§ **Task details**: Give back exactly the stretch of data below from the line holding "2022-06-20: 310 -> none" through the line holding "2022-08-10: none -> 324.5", both ends included, and leave the remaining lines out.

§ **Provided data**:

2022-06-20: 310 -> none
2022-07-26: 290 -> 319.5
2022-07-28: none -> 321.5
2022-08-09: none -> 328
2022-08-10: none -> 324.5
* * *
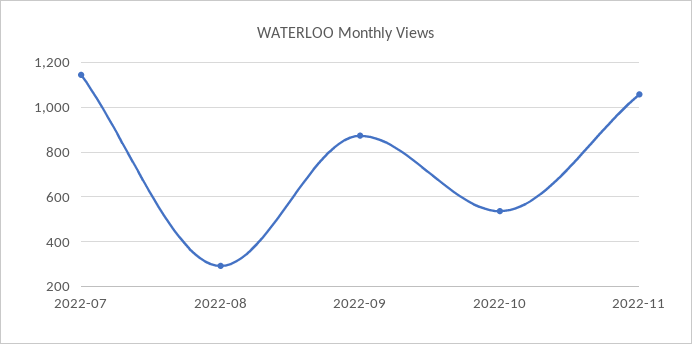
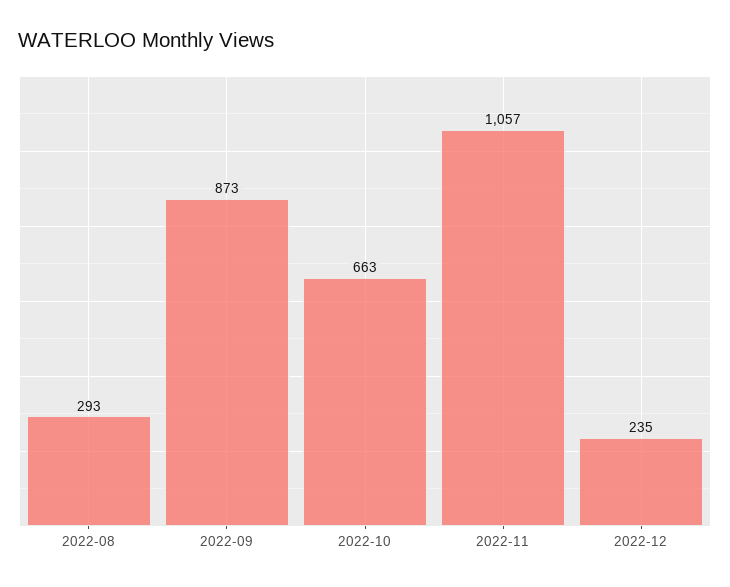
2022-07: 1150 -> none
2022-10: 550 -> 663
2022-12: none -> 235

§ **Solution for this task**:
2022-06-20: 310 -> none
2022-07-26: 290 -> 319.5
2022-07-28: none -> 321.5
2022-08-09: none -> 328
2022-08-10: none -> 324.5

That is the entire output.